December 16, 2009

Good roads

Came across these images today from my last trip to Bolivia (back in the days of slide film). They are from a road that some people consider the most dangerous in the world. At the time I rode it, one car per week was going off the edge. As you can see, when that happens you don't survive.
I wrote a few stories about my time in Bolivia for various magazines, only one of which lives online. It's probably not the best I've written, in fact it was put together from the unused scraps of several other stories (to my editor: sorry!), but it does give a true sense of what it's like to ride a bike down there. The opener and a link to the full story follows these images...

















































"Bolivia's Wild Rides"
by Aaron Teasdale
Technically it was a road ride. Though in Bolivia — land of the most terrifying roads the world has ever known — that wasn’t exactly reassuring. In reality, it was a ragged, serpentine ribbon of mud and rock that rockets down 11,000 feet in 49 miles. Starting from Le Cumbre, a frozen, desolate pass at 16,000 feet, it plummets through cloud and cloudforest and waterfalls that land mid-road, into muggy tangles of jungle that spill over the roadside like groping green tentacles.
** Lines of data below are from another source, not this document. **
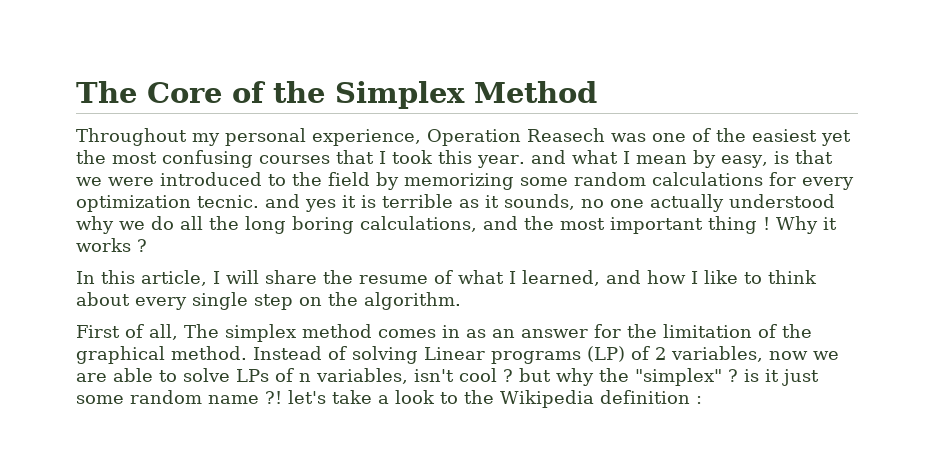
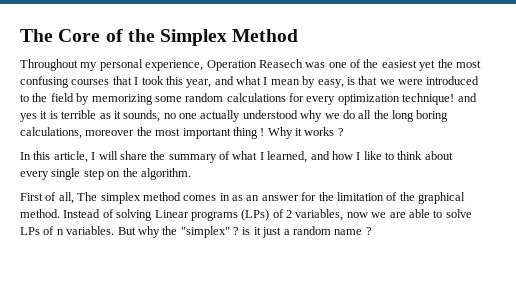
[477,155,525,168] year. -> [186,79,212,88] year,
[197,195,259,208] tecnic. -> [402,93,455,105] technique!
[483,216,518,230] and -> [85,130,135,136] moreover
[359,275,428,284] resume -> [168,154,217,163] summary
[587,346,625,362] (LP) -> [241,209,270,221] (LPs)
[316,368,551,384] variables, isn't cool ? but -> [66,226,136,235] variables. But
[76,395,124,404] some -> [283,229,290,235] a
[265,390,702,408] ?! let's take a look to the Wikipedia definition : -> [365,227,372,235] ?

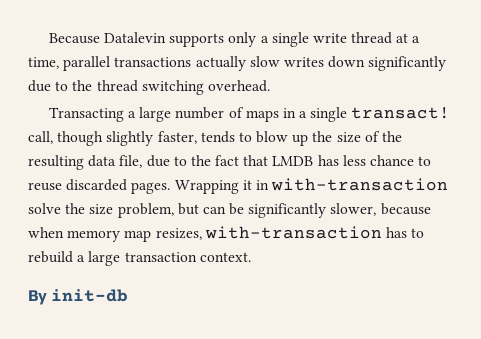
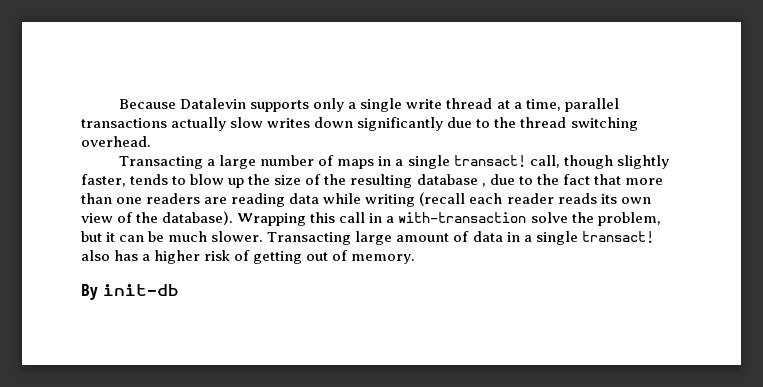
[88,155,143,168] data file, -> [416,174,486,187] database ,
[272,155,432,166] [28,179,269,194] LMDB has less chance to reuse discarded pages. Wrapping it in -> [624,178,663,185] [81,192,651,207] [81,211,395,226] more than one readers are reading data while writing (recall each reader reads its own view of the database). Wrapping this call in a
[89,204,114,215] size -> (594, 217) none
(199, 209) none -> [106,232,116,242] it
[248,203,431,218] [28,226,425,242] [28,251,251,266] significantly slower, because when memory map resizes, with-transaction has to rebuild a large transaction context. -> [168,231,654,245] [81,250,416,264] much slower. Transacting large amount of data in a single transact! also has a higher risk of getting out of memory.

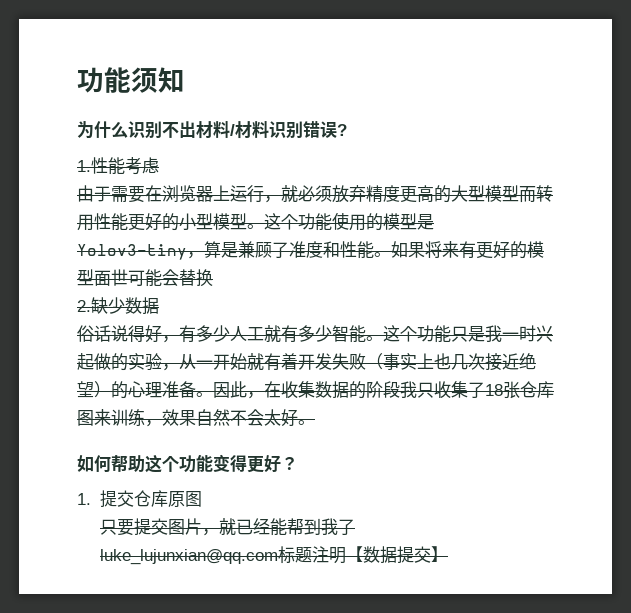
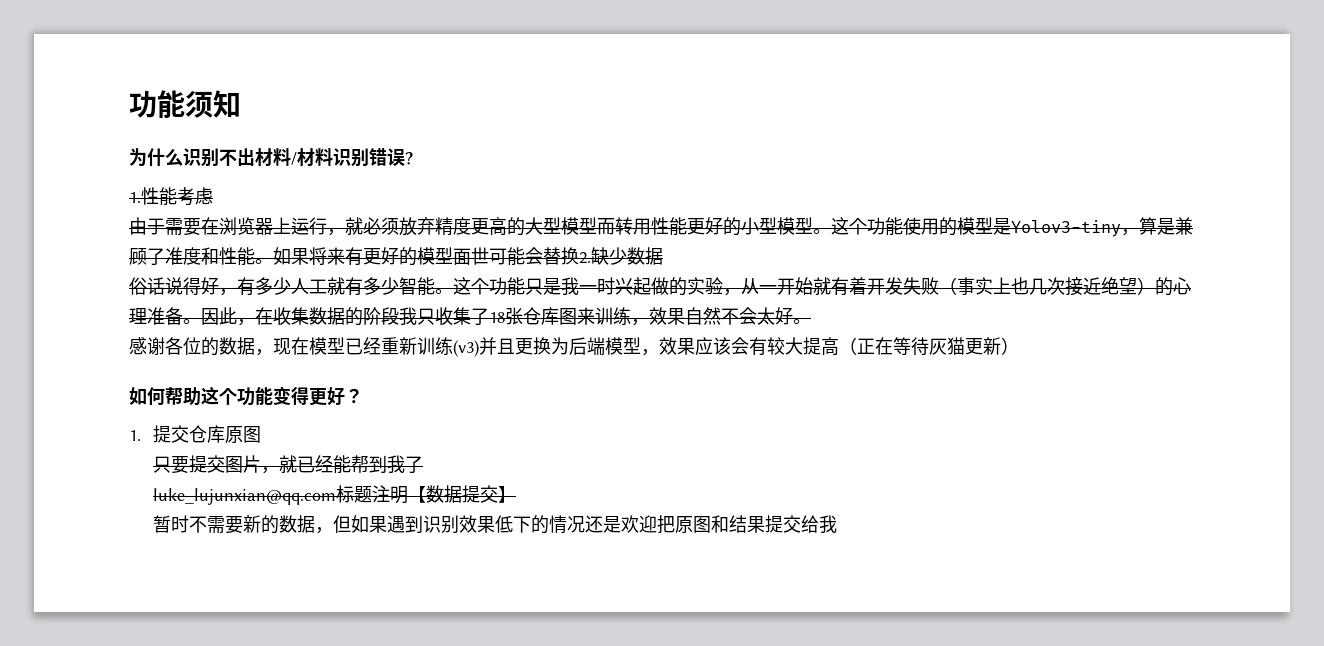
(213, 278) // -> (579, 256) none
(315, 422) none -> [129,337,1019,357] // 感谢各位的数据，现在模型已经重新训练(v3)并且更换为后端模型，效果应该会有较大提高（正在等待灰猫更新）
(448, 554) none -> [152,515,837,534] // 暂时不需要新的数据，但如果遇到识别效果低下的情况还是欢迎把原图和结果提交给我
Astoundingly, it is the main “highway” between the capital of La Paz and the cloud forest town of Corioco. Declared the “World’s Most Dangerous Road” by the Inter-American Bank, it features 10-foot widths, sheer 1,000-foot drops, and a multitude of small white crosses to remind drivers of the motorcycles, jeeps, and buses that routinely pitch off its precipices. Call it road biking Bolivian style.
Alistair Matthew, owner and chief guide of Gravity Assisted Mountain Biking, stood atop Le Cumbre preparing a dozen clients for their upcoming plunge. Without cracking a smile he said, “If you do find yourself going off the edge, please try to leave the bike behind as they’re quite difficult to come by down here.”